Last Wednesday, the last protestors left Polytechnic University in Hong Kong where they had been holed up for several days after violent clashes broke out between protesters and police on 16 November.
Tseng said, “The message to emerge from these results is that if you want to safeguard human rights and democracy you should support those political parties that are prepared to stand up to the Chinese Communist Party.”
His remarks come ahead of key presential and parliamentary elections in Taiwan on January 11.
“If you want to safeguard human rights and democracy you should support those political parties that are prepared to stand up to the Chinese Communist Party” Harry Tseng, ambassador of the Taipei Representative Office in the EU and Belgium
Tseng, who was speaking from his office in Brussels, says there was evidence of Chinese “interference” and “pressure” in the Taiwan election campaign.
He said the outcome of the Hong Kong regional elections were “encouraging” for pro-democracy forces, both in Hong Kong and in Taiwan which, he said, remains fearful of Chinese reunification.
“This was a record-breaking turnout in the Hong Kong elections and it is worth noting that 17 of the 18 districts resulted in a resounding victory for the pro-democracy camp.”
“This is all highly relevant for Taiwan because, with our own elections looming, it demonstrates that the struggle against Chinese oppression is best expressed via the ballot box in a democratic vote.”
“The Hong Kong experience shows that, while China seems determined to impose the system on Taiwan, the one-country, two-systems formula has no credibility.”
“What is happening in Hong Kong right now is of great personal interest in people in Taiwan, partly because many Taiwanese have family members in Hong Kong.”

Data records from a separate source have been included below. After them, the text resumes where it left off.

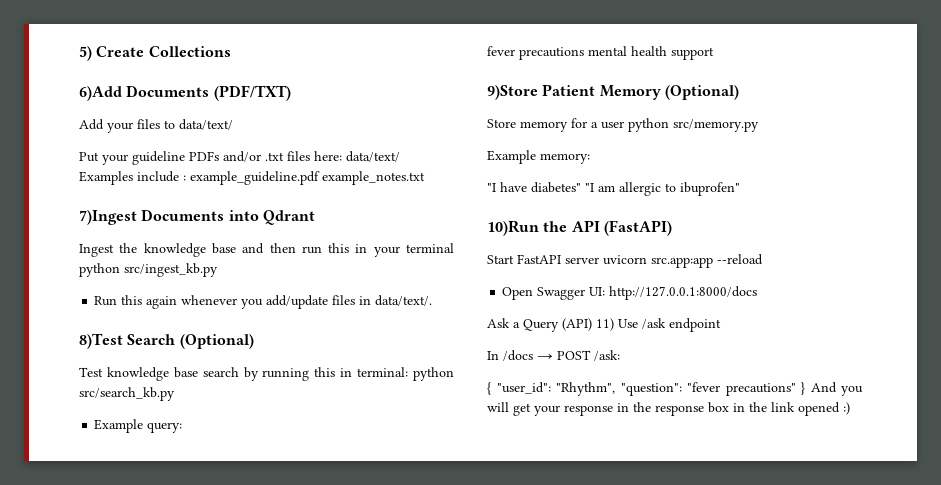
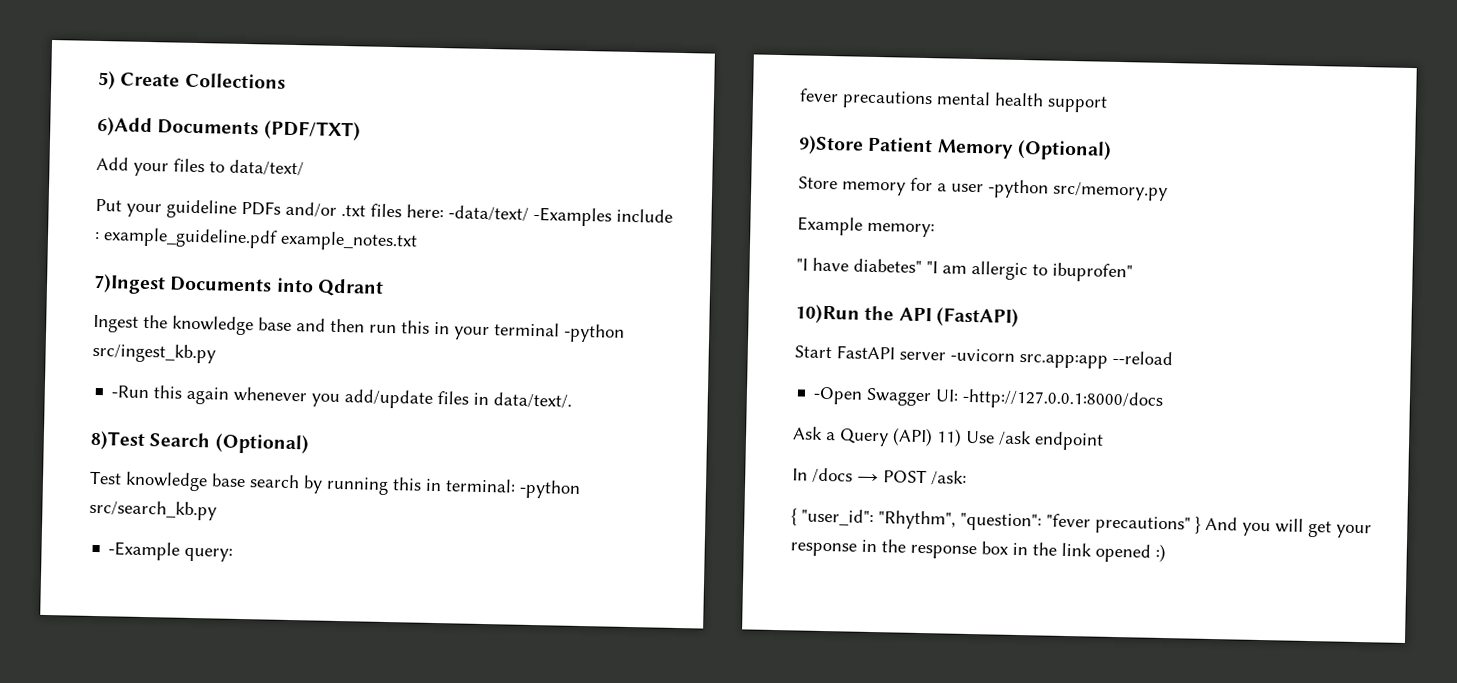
- Put your guideline PDFs and/or .txt files here: data/text/ Examples include : example_guideline.pdf example_notes.txt
+ Put your guideline PDFs and/or .txt files here: -data/text/ -Examples include : example_guideline.pdf example_notes.txt
- Ingest the knowledge base and then run this in your terminal python src/ingest_kb.py
+ Ingest the knowledge base and then run this in your terminal -python src/ingest_kb.py
- Run this again whenever you add/update files in data/text/.
+ -Run this again whenever you add/update files in data/text/.
- Test knowledge base search by running this in terminal: python src/search_kb.py
+ Test knowledge base search by running this in terminal: -python src/search_kb.py
- Example query:
+ -Example query:
- Store memory for a user python src/memory.py
+ Store memory for a user -python src/memory.py
- Start FastAPI server uvicorn src.app:app --reload
+ Start FastAPI server -uvicorn src.app:app --reload
- Open Swagger UI: http://127.0.0.1:8000/docs
+ -Open Swagger UI: -http://127.0.0.1:8000/docs

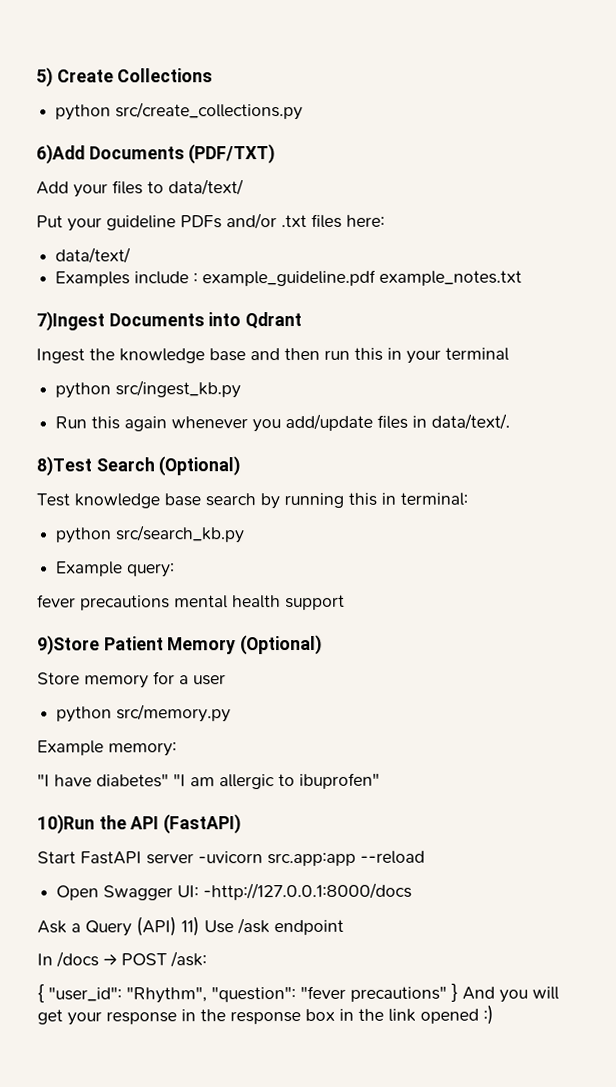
+ python src/create_collections.py
- Put your guideline PDFs and/or .txt files here: -data/text/ -Examples include : example_guideline.pdf example_notes.txt
+ Put your guideline PDFs and/or .txt files here:
+ data/text/
+ Examples include : example_guideline.pdf example_notes.txt
- Ingest the knowledge base and then run this in your terminal -python src/ingest_kb.py
+ Ingest the knowledge base and then run this in your terminal
+ python src/ingest_kb.py
- -Run this again whenever you add/update files in data/text/.
+ Run this again whenever you add/update files in data/text/.
- Test knowledge base search by running this in terminal: -python src/search_kb.py
+ Test knowledge base search by running this in terminal:
+ python src/search_kb.py
- -Example query:
+ Example query:
- Store memory for a user -python src/memory.py
+ Store memory for a user
+ python src/memory.py
- -Open Swagger UI: -http://127.0.0.1:8000/docs
+ Open Swagger UI: -http://127.0.0.1:8000/docs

“It should be remembered that the Hong Kong people are not seeking independence, but merely a faithful implementation of the agreement between the UK and China in 1984 which supposedly guarantees their rights.”
“Continued respect for fundamental rights and freedoms and the independence of the judiciary remain essential for the development of Hong Kong” Statement from the European Council
His remarks coincide with a statement from the European Council which voices concern about “the continuing rise in violence in Hong Kong.”
It says, “It is crucial that all sides exercise restraint and engage constructively in de-escalation efforts. Any violence is unacceptable.”
“Actions by the law enforcement authorities must remain strictly proportionate, while fundamental freedoms, including the right of peaceful assembly of Hongkongers, must be upheld.”
“Only confidence-building measures, including an inclusive and sincere dialogue, reconciliation and community engagement, can lead to a sustainable solution. A comprehensive inquiry into the violence, use of force and the root causes of the protests is a critical element in de-escalation efforts.”
The statement adds, “The European Union is willing to support all those who would work towards de-escalation and establishing such a dialogue.”
It also said that the district council elections on 24 November had sent “an important signal about the exercise of democratic rights and freedoms.”
“The European Union has close relations with Hong Kong under the ‘one-country, two-systems’ principle and strongly values its continued stability and prosperity.”
“Hong Kong’s high degree of autonomy must be preserved in line with international commitments. Continued respect for fundamental rights and freedoms and the independence of the judiciary remain essential for the development of Hong Kong.”